Él le gritaba y hacía señales de insulto a la conductora y aceleró para emparejarse al transporte de Tracy. En el video se ve que él sigue insultando a la mujer, pero entonces perdió el control de su camioneta y chocó contra un poste de luz. Encima del choque, Jeffrey igualmente fue detenido por la policía por manejar de forma imprudente.

9. Aquí viene el tren

El usurero Berthony Lous aprendió a la mala una aleccionamiento sobre el karma. En el 2016 trató de robarle un iPhone a un pequeño de 13 abriles en un tren urbano en Nueva York. Le quitó el artefacto a su víctima y cuando salió del coche en movimiento alrededor de las vías, otro tren lo atropelló. Tuvo mucha suerte de sobrevivir, pero sí terminó en el hospital con heridas graves.

10. Patrocinio devuelto

No todo en la honestidad inmediata son malas informativo. Kevin Stephan tenía 10 abriles cuando acompañaba a su hermano último a juegos de béisbol y mientras se preparaba, uno de los jugadores por contratiempo le golpeó el pecho con su bate. El corazón de Kevin dejó de pulsar y estuvo a punto de fallecer, pero por fortuna una enfermera, llamamiento Penny Brown, estaba entre la audiencia y le practicó RCP para salvarle la vida.
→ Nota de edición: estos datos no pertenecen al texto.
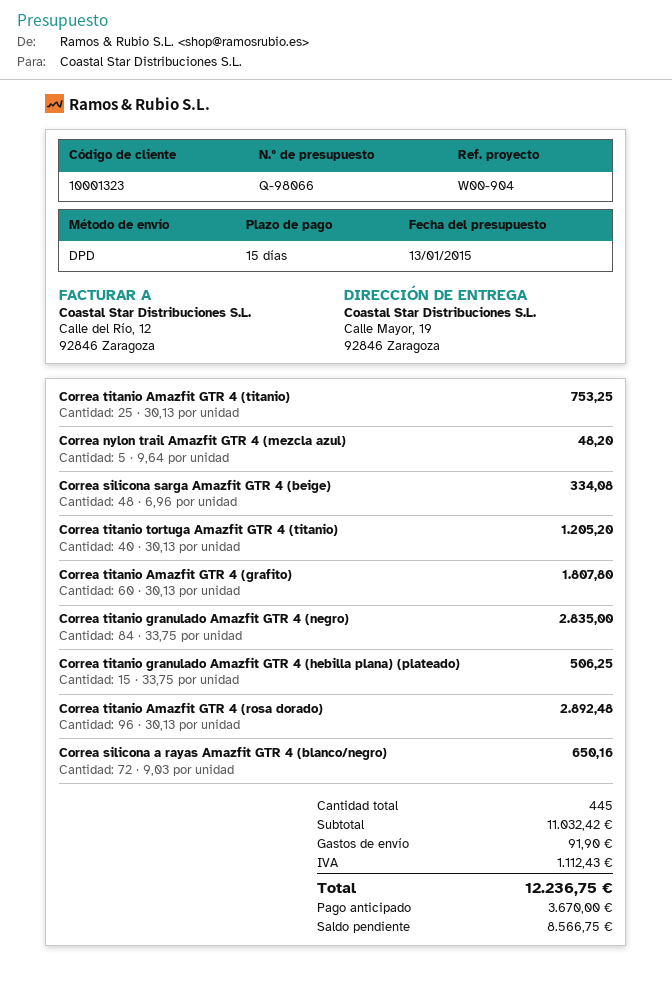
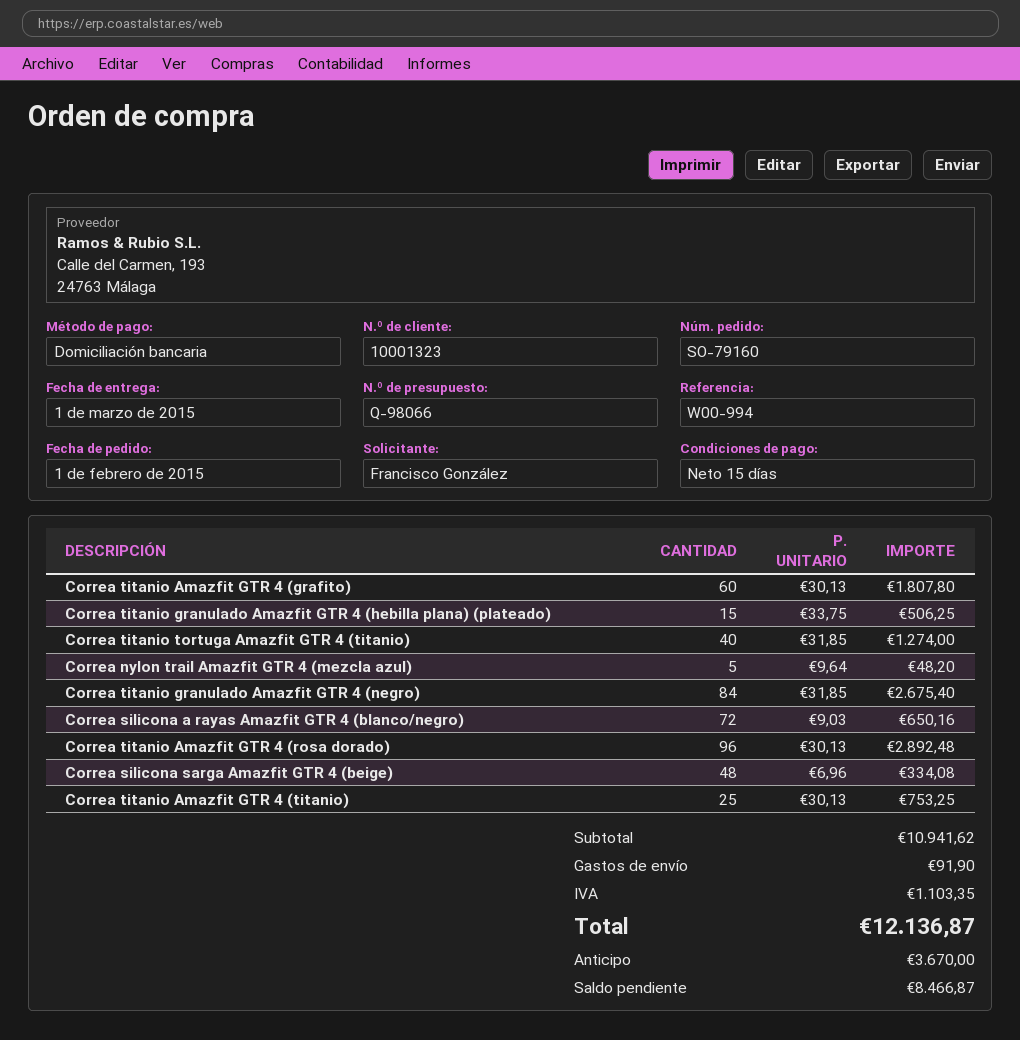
reference: W00-904 -> W00-994
Correa titanio tortuga Amazfit GTR 4 (titanio): 40 x 30.13 = 1205.20 -> 40 x 31.85 = 1274.00
Correa titanio granulado Amazfit GTR 4 (negro): 84 x 33.75 = 2835.00 -> 84 x 31.85 = 2675.40
subtotal: 11032.42 -> 10941.62
tax: 1112.43 -> 1103.35
total: 12236.75 -> 12136.87
balance: 8566.75 -> 8466.87

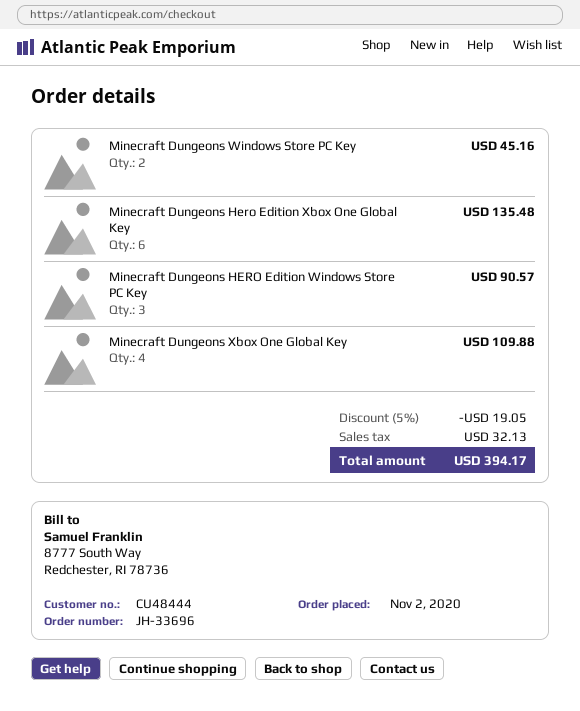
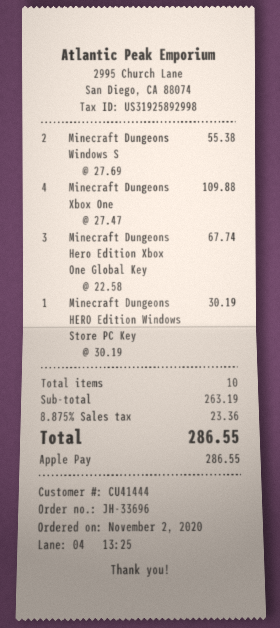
customer number: CU48444 -> CU41444
Minecraft Dungeons Windows Store PC Key: 2 for 45.16 -> 2 for 55.38
Minecraft Dungeons Hero Edition Xbox One Global Key: 6 for 135.48 -> 3 for 67.74
Minecraft Dungeons HERO Edition Windows Store PC Key: 3 for 90.57 -> 1 for 30.19
discount: 5% = 19.05 -> none
tax: 32.13 -> 23.36
total: 394.17 -> 286.55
Siete abriles posteriormente de este incidente, Penny estaba en un restaurante y un trozo de comida se le atoró en la estrechamiento. Se estaba ahogando y uno de los empleados corrió para ayudarla con la maniobra de Heimlich. Cuando ella estuvo a incólume, se dio cuenta de que el pequeño que la salvó era nulo más y falta menos que Kevin Stephan, a quien ella había cáscara en el pasado y que tenía entrenamiento como bombero principiante.